Selama masa itu, So tidak berani keluar rumah. Ia sering begadang, sebagian karena kasihan pada orang tuanya, dan sebagian lagi karena ia mengasihani dirinya sendiri karena tidak bisa menentukan jalan hidupnya sendiri. Ada kalanya ia ingin mencari daun racun untuk mengakhiri hidupnya, tetapi ia tidak mau melakukannya.
"Saya sudah lama ingin bersekolah, dan tidak bisa menyerah hanya karena kesulitan sementara," katanya pada diri sendiri. Jika tidak ada yang berani memimpin, tidak akan ada perubahan. Pada akhirnya, keinginan untuk bersekolah masih lebih besar daripada rasa takut dikritik atau dipandang rendah oleh orang lain.
Untuk menghibur diri, So menyibukkan diri dengan belajar untuk ujian masuk universitas. Dulu ia ingin menjadi guru, tetapi kini ia bercita-cita menjadi pengacara untuk membantu perempuan kurang mampu seperti dirinya.

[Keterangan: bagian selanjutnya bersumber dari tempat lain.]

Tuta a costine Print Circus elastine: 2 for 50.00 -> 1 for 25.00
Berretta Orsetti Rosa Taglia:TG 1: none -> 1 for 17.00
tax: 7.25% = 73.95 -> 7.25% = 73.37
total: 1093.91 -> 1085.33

Setelah masuk universitas, demi mendapatkan uang untuk kuliah dan tinggal di ibu kota, Kakak bekerja 3-4 kali sekaligus. Setiap hari ia bangun pukul 5 pagi untuk belajar lalu pergi ke sekolah. Sisa waktunya ia melakukan berbagai pekerjaan, mulai dari pembantu rumah tangga, petugas kebersihan, hingga pekerjaan kantor. Hari-harinya baru berakhir larut malam. Dengan uang yang ia hasilkan, selain untuk membayar uang kuliahnya sendiri, Kakak juga mengirimkan uangnya pulang untuk membiayai dua adik laki-lakinya yang masih SMA.
Melihat Suster bekerja tanpa henti, teman-temannya sering bercanda memanggilnya "wanita super". Teman sekelasnya di universitas, Tran Thi Thao, sering bertanya: "Bekerja keras sekali, apa kamu lelah?" dan mendapat jawaban: "Kamu harus berusaha 10 kali lebih keras daripada yang lain, kamu tahu itu."

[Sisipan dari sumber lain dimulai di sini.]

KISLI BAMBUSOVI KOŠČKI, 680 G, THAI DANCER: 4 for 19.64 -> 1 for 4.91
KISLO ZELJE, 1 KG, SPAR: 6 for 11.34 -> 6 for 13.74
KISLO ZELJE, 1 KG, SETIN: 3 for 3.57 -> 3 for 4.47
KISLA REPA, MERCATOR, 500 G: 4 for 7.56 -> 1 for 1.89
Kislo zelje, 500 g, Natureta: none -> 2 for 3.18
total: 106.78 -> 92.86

"Tidak hanya bersekolah dan bekerja, Suster juga berpartisipasi dalam berbagai kegiatan untuk melindungi hak-hak perempuan dan anak. Dia melakukan semuanya dengan sangat aktif dan sepenuh hati," komentar Thao.

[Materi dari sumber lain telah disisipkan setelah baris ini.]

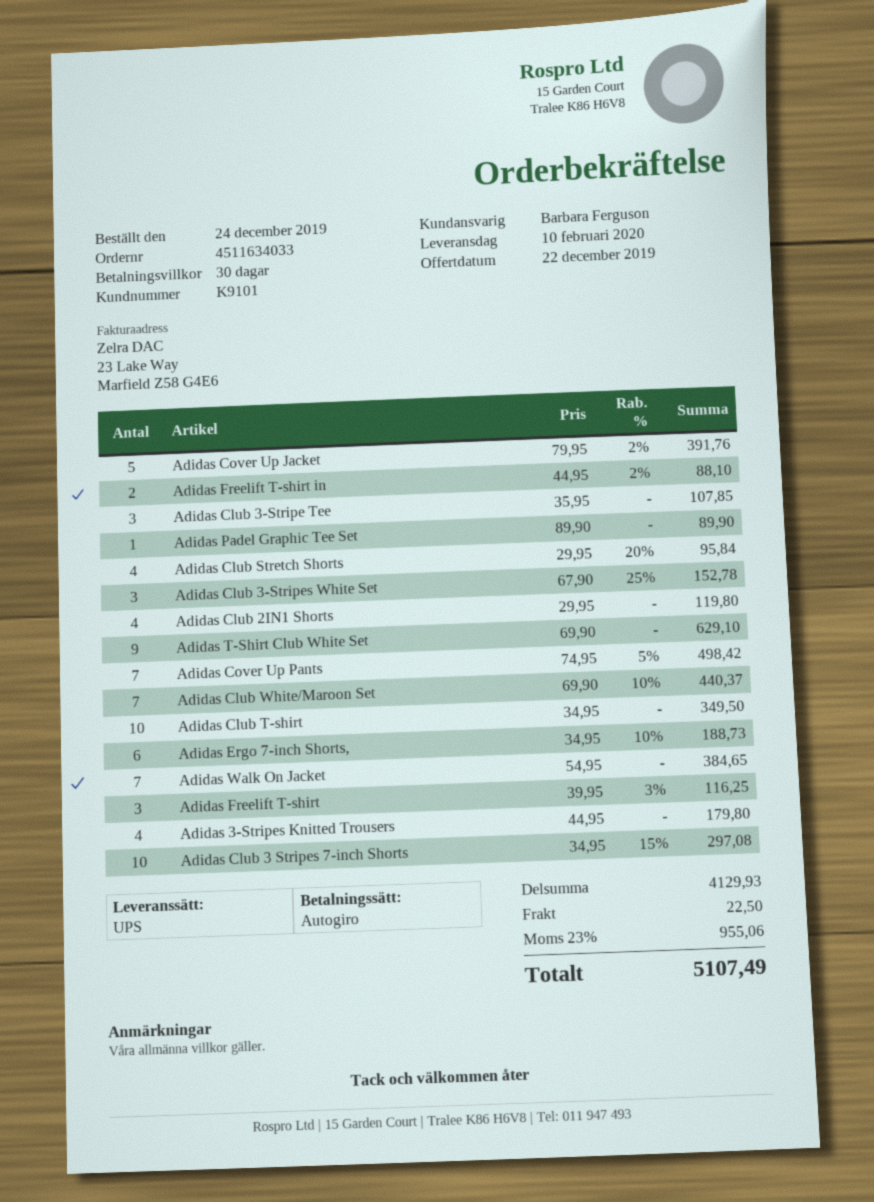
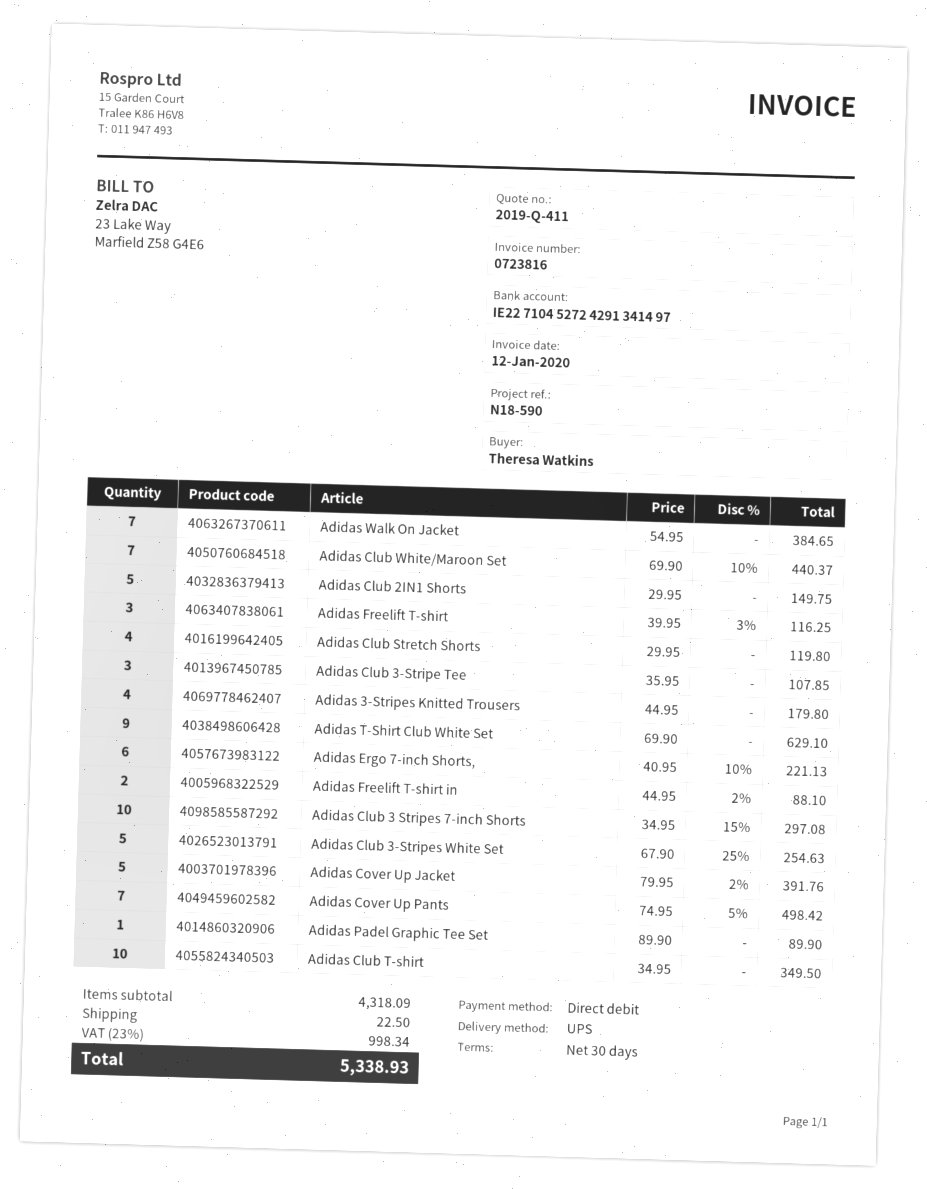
Adidas Club Stretch Shorts: 4 x 29.95 - 20% = 95.84 -> 4 x 29.95 = 119.80
Adidas Club 3-Stripes White Set: 3 x 67.90 - 25% = 152.78 -> 5 x 67.90 - 25% = 254.63
Adidas Club 2IN1 Shorts: 4 x 29.95 = 119.80 -> 5 x 29.95 = 149.75
Adidas Ergo 7-inch Shorts,: 6 x 34.95 - 10% = 188.73 -> 6 x 40.95 - 10% = 221.13
subtotal: 4129.93 -> 4318.09
tax: 23% = 955.06 -> 23% = 998.34
total: 5107.49 -> 5338.93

Selama empat tahun masa kuliahnya, Sung Thi So berpartisipasi dalam berbagai kegiatan. Ia menjadi salah satu dari dua perwakilan Vietnam di Konferensi Asia- Pasifik tentang Pencegahan Perkawinan Anak dan salah satu dari 15 anggota Spark Fund dari Global Fund for Children di Asia Tenggara. Selain itu, ia juga menjadi delegasi di berbagai konferensi seperti: Inisiatif Pelopor Pemuda dari Dana Anak-Anak Perserikatan Bangsa-Bangsa; Meja Bundar Pengembangan Pemuda Perserikatan Bangsa-Bangsa.
Berkat usahanya, gadis Mong berhasil memperoleh beasiswa dari pemerintah Jerman untuk pelajar miskin yang mampu mengatasi kesulitan.

Sung Thi So saat sidang tesis kelulusannya pada bulan Desember 2023. Foto: Karakter disediakan
Dari seorang gadis yang hanya tinggal di desa dan ladang, ia kini telah berkelana ke berbagai penjuru dunia dan mempersembahkan kegiatan sosial kepada teman-teman internasional. Hal ini ia akui sendiri "tak pernah berani ia pikirkan sebelumnya".
Tujuan masa depan gadis ini adalah menjadi pengacara untuk melindungi hak-hak perempuan dan anak-anak, terutama perempuan di dataran tinggi - yang jarang meninggalkan komunitas mereka.
Meski jalan di depan masih penuh kesulitan karena harus mengurus keuangan keluarganya, Sung Thi So selalu menegaskan: "Teruslah melangkah dengan teguh, pasti ada jalan di depan."